OBJECTIVE: The aim of this study was to investigate the effectiveness of ornidazole in inhibiting the progression of endometriosis in a rat model. DESIGN: This was an in vivo experiment, including the ornidazole group (n = 16) and a control group (n = 14). Rats were provided with free access to water containing ornidazole (1 g/L) or drinking water only for 14 days. MATERIALS AND METHODS: Surgical induction of endometriosis was performed in Sprague Dawley rats via autologous endometrial transplantation. Rats were provided with free access to water containing ornidazole (1 g/L) or drinking water only for 14 days. Once the rats were euthanized (ornidazole group, n = 16; control group, n = 14), histological signatures and the volumes of endometriosis lesions were assessed. Cells positive for the inflammatory cytokines interleukin (IL)-1β, IL-6, and tumor necrosis factor (TNF)-α were counted. Angiogenesis was identified by assessing vascular endothelial growth factor (VEGF) and microvessel density.

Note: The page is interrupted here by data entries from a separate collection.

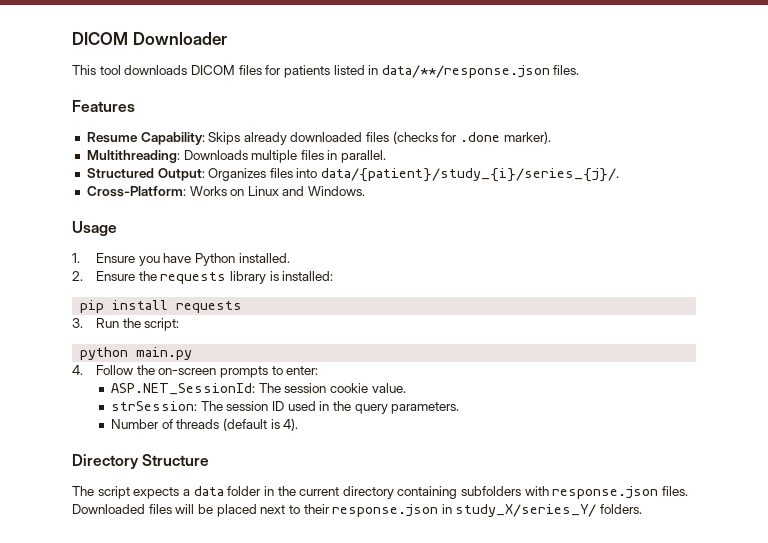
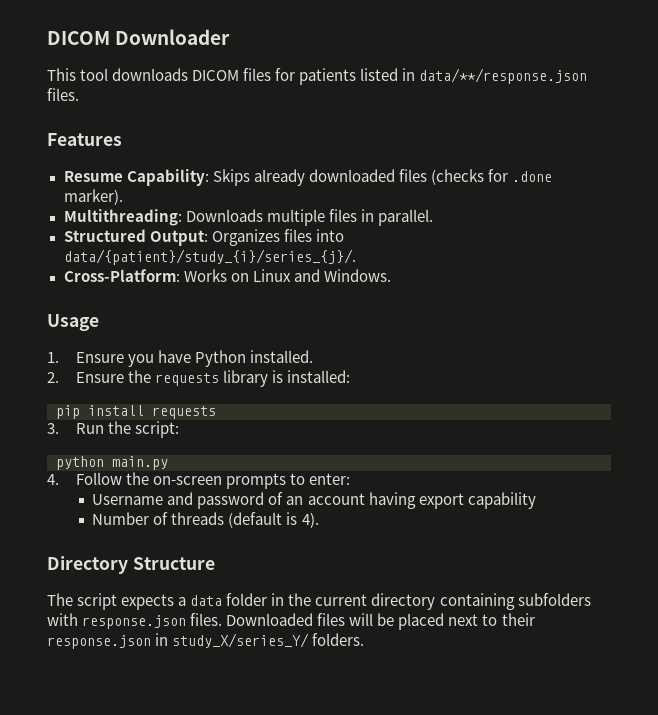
- ASP.NET_SessionId: The session cookie value.
- strSession: The session ID used in the query parameters.
+ Username and password of an account having export capability

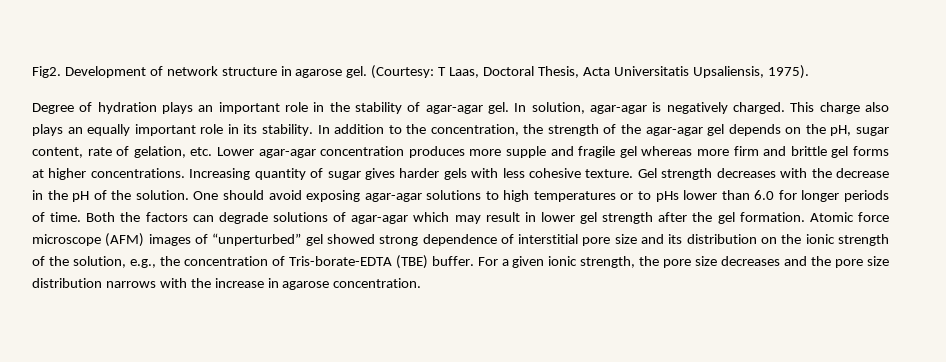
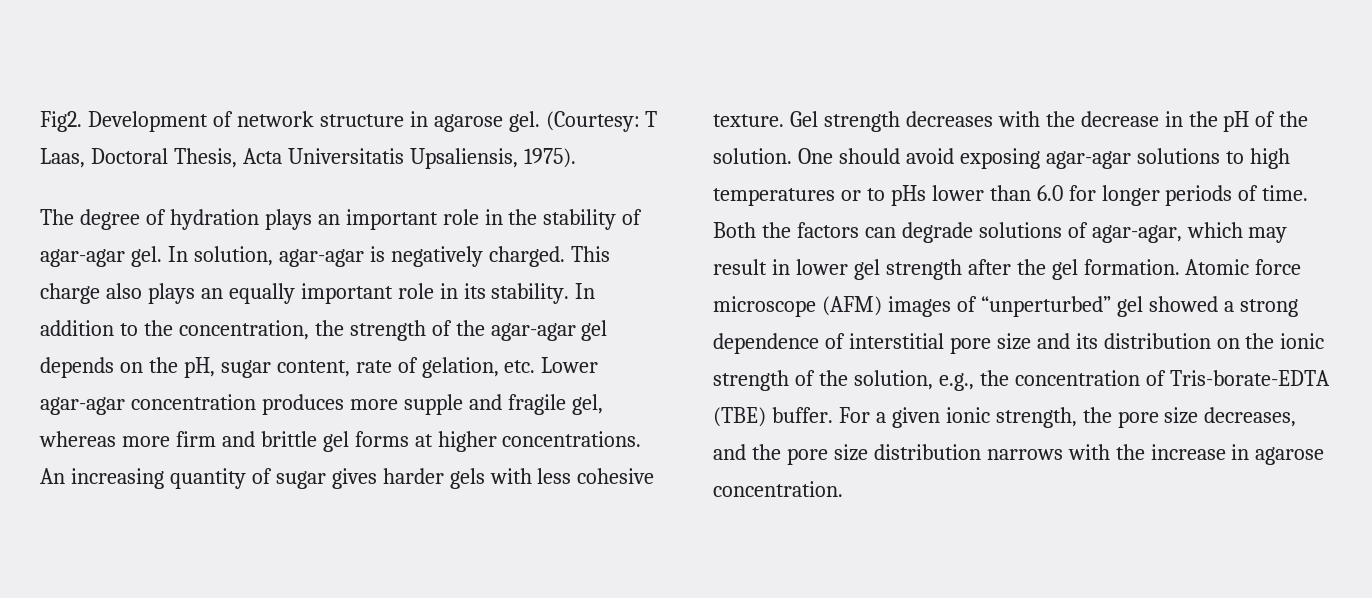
- Degree of hydration plays an important role in the stability of agar-agar gel.
+ The degree of hydration plays an important role in the stability of agar-agar gel.
- In addition to the concentration, the strength of the agar-agar gel depends on the pH, sugar content, rate of gelation, etc. Lower agar-agar concentration produces more supple and fragile gel whereas more firm and brittle gel forms at higher concentrations.
+ In addition to the concentration, the strength of the agar-agar gel depends on the pH, sugar content, rate of gelation, etc. Lower agar-agar concentration produces more supple and fragile gel, whereas more firm and brittle gel forms at higher concentrations.
- Increasing quantity of sugar gives harder gels with less cohesive texture.
+ An increasing quantity of sugar gives harder gels with less cohesive texture.
- Both the factors can degrade solutions of agar-agar which may result in lower gel strength after the gel formation.
+ Both the factors can degrade solutions of agar-agar, which may result in lower gel strength after the gel formation.
- Atomic force microscope (AFM) images of “unperturbed” gel showed strong dependence of interstitial pore size and its distribution on the ionic strength of the solution, e.g., the concentration of Tris-borate-EDTA (TBE) buffer.
+ Atomic force microscope (AFM) images of “unperturbed” gel showed a strong dependence of interstitial pore size and its distribution on the ionic strength of the solution, e.g., the concentration of Tris-borate-EDTA (TBE) buffer.
- For a given ionic strength, the pore size decreases and the pore size distribution narrows with the increase in agarose concentration.
+ For a given ionic strength, the pore size decreases, and the pore size distribution narrows with the increase in agarose concentration.

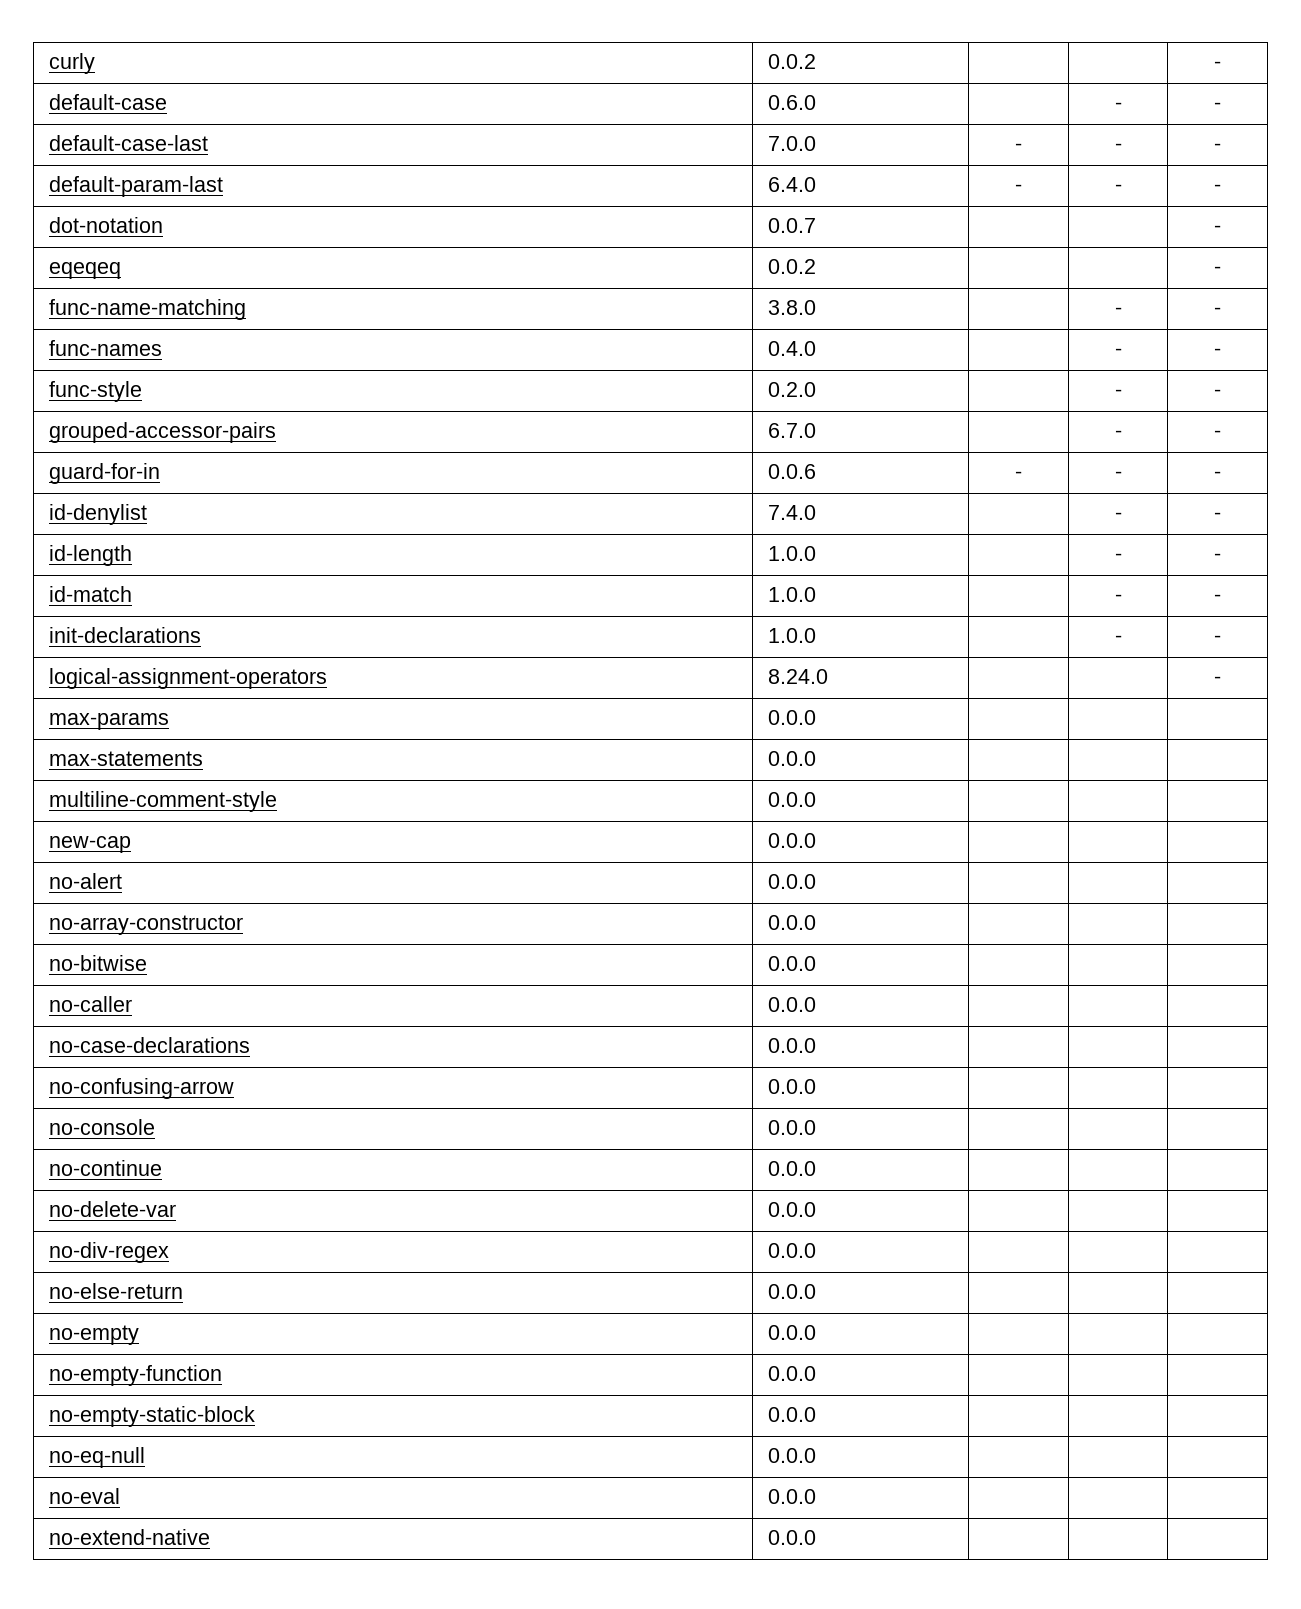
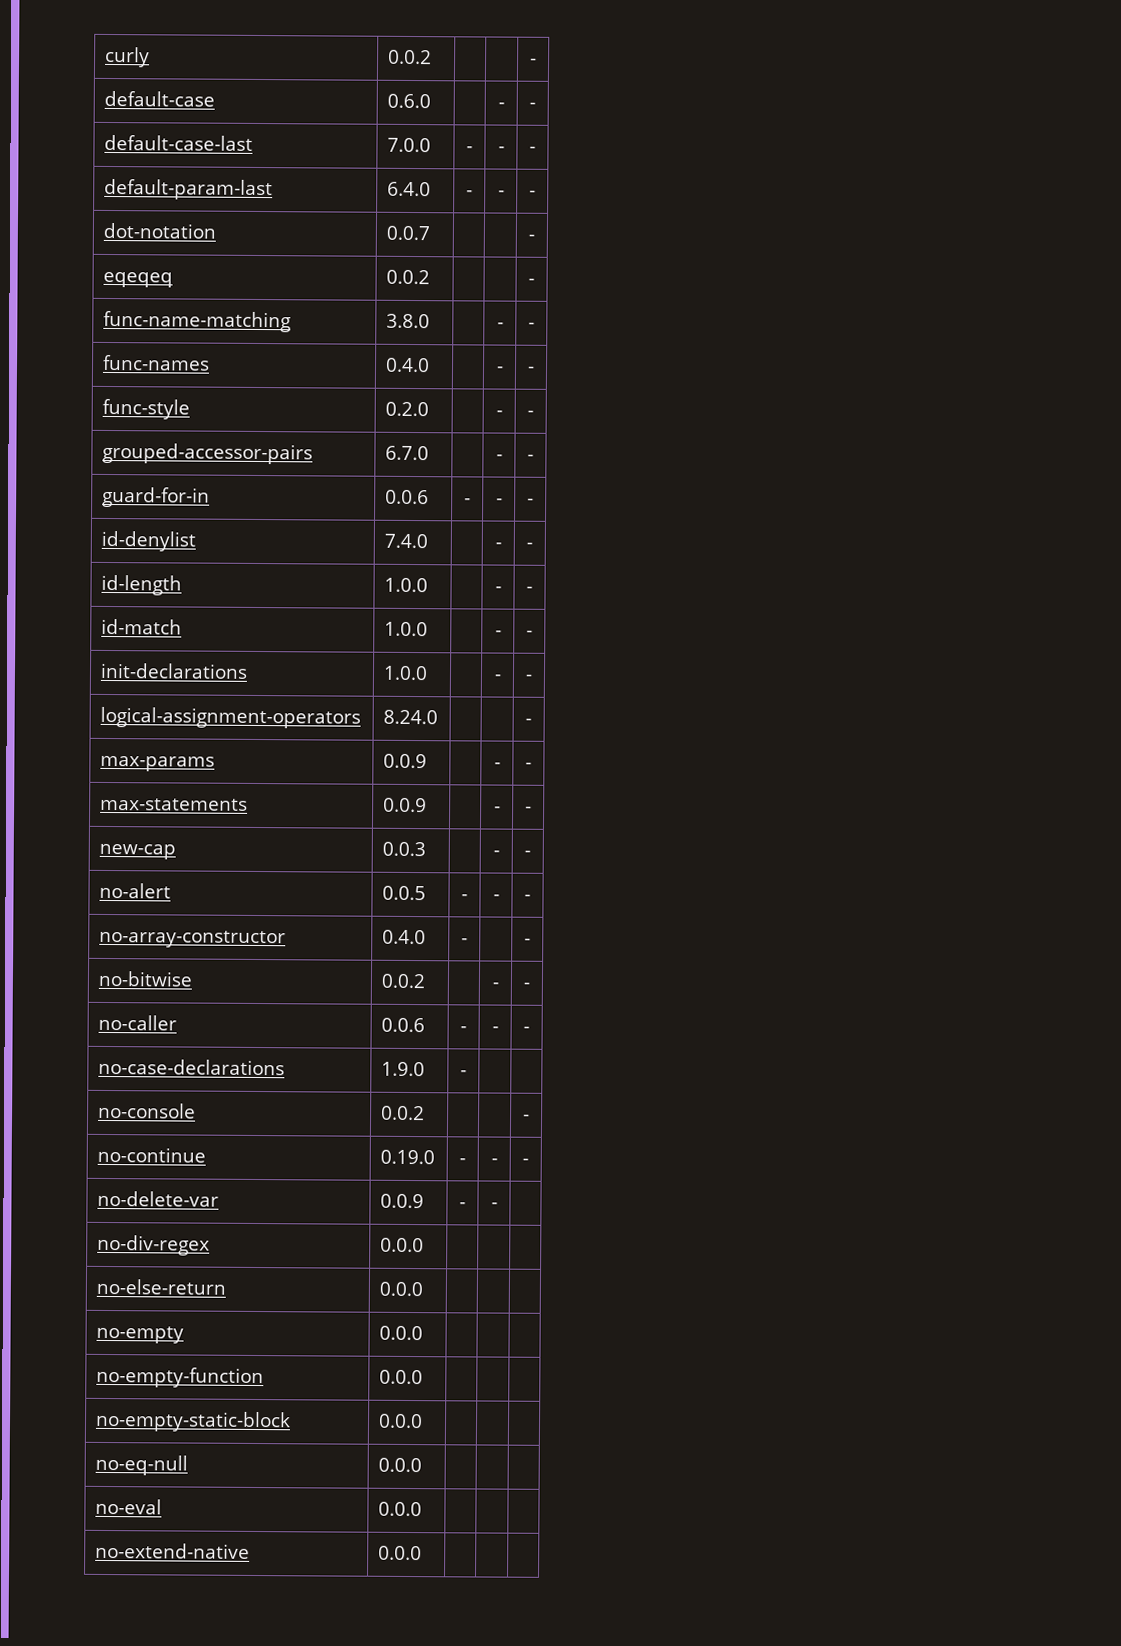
- max-params | 0.0.0 | | |
- max-statements | 0.0.0 | | |
- multiline-comment-style | 0.0.0 | | |
- new-cap | 0.0.0 | | |
- no-alert | 0.0.0 | | |
- no-array-constructor | 0.0.0 | | |
- no-bitwise | 0.0.0 | | |
- no-caller | 0.0.0 | | |
- no-case-declarations | 0.0.0 | | |
- no-confusing-arrow | 0.0.0 | | |
+ max-params | 0.0.9 | | - | -
+ max-statements | 0.0.9 | | - | -
+ new-cap | 0.0.3 | | - | -
+ no-alert | 0.0.5 | - | - | -
+ no-array-constructor | 0.4.0 | - | | -
+ no-bitwise | 0.0.2 | | - | -
+ no-caller | 0.0.6 | - | - | -
+ no-case-declarations | 1.9.0 | - | |
- no-console | 0.0.0 | | |
+ no-console | 0.0.2 | | | -
- no-continue | 0.0.0 | | |
- no-delete-var | 0.0.0 | | |
+ no-continue | 0.19.0 | - | - | -
+ no-delete-var | 0.0.9 | - | - |

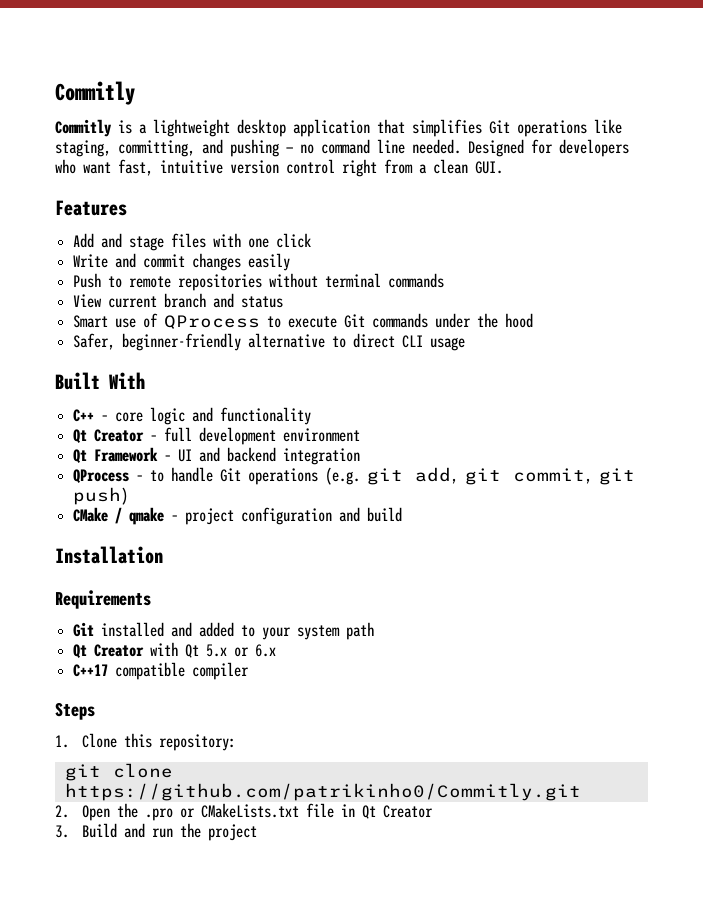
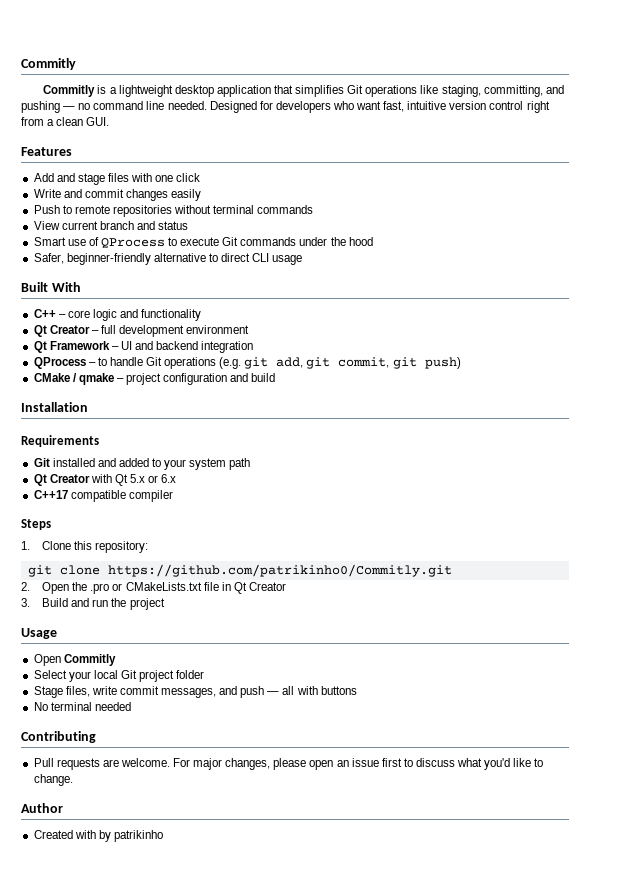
+ Usage
+ Open Commitly
+ Select your local Git project folder
+ Stage files, write commit messages, and push — all with buttons
+ No terminal needed
+ Contributing
+ Pull requests are welcome. For major changes, please open an issue first to discuss what you'd like to change.
+ Author
+ Created with by patrikinho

RESULTS: The median lesion volume was lower in the ornidazole group (20.2 mm(3); range, 5.7–53.3 mm(3)) than in the control group (81.3 mm(3); range, 32.8–122.2 mm(3); p = 0.007). Median IL-1β cell counts were 5.3 (range, 4.5–6.4) for ornidazole and 11.7 (range, 9.4–15.4) for control (p < 0.001). Mean IL-6 cell counts were 5.6 ± 1.8 for ornidazole and 11.3 ± 4.1 for control (p < 0.001). Median TNF-α cell counts were 5.7 (range, 4.5–7.2) for ornidazole and 12.1 (range, 10.0–15.9) for control (p < 0.001). Median VEGF cell counts were 8.1 (range, 6.5–11.4) for ornidazole and 18.3 (range, 14.2–21.0) for control (p = 0.001). Median microvessel density values were 11.3/HPF (range, 7.7–21.8) for ornidazole and 28.7/HPF (range, 13.1–48.2) for control (p = 0.012). LIMITATIONS: This study is a short period and small sample size experiment. In this study, multiple drug concentrations were not used. We did not use in vitro models to assess the anti-inflammatory and antiangiogenic effects of ornidazole on endometriosis, and the specific anti-inflammatory and antiangiogenic mechanisms associated with ornidazole need to be further investigated. CONCLUSION: Ornidazole restricts the growth of endometriosis in rats, possibly by exerting anti-inflammatory and antiangiogenic effects.